- PROBLEM REQUIREMENTS:
Return the records as they stand. No picture is to be included.

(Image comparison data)
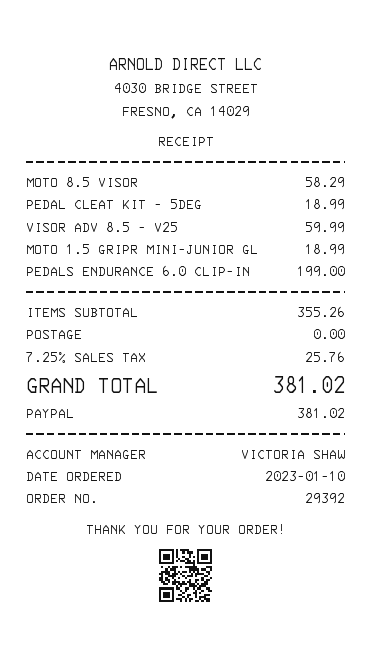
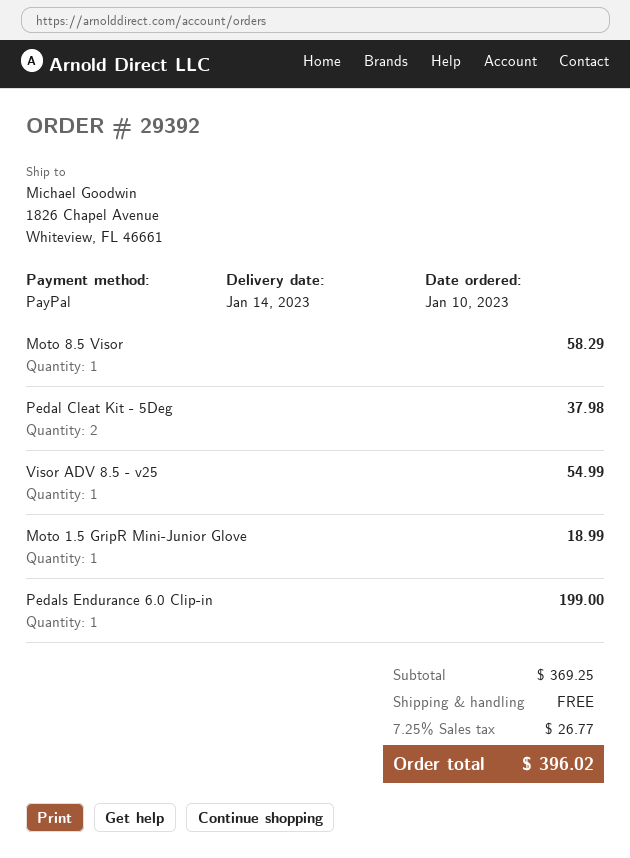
PEDAL CLEAT KIT - 5DEG: 1 for 18.99 -> 2 for 37.98
VISOR ADV 8.5 - V25: 1 for 59.99 -> 1 for 54.99
subtotal: 355.26 -> 369.25
tax: 7.25% = 25.76 -> 7.25% = 26.77
total: 381.02 -> 396.02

- RESULT FOR THIS EXERCISE:
PEDAL CLEAT KIT - 5DEG: 1 for 18.99 -> 2 for 37.98
VISOR ADV 8.5 - V25: 1 for 59.99 -> 1 for 54.99
subtotal: 355.26 -> 369.25
tax: 7.25% = 25.76 -> 7.25% = 26.77
total: 381.02 -> 396.02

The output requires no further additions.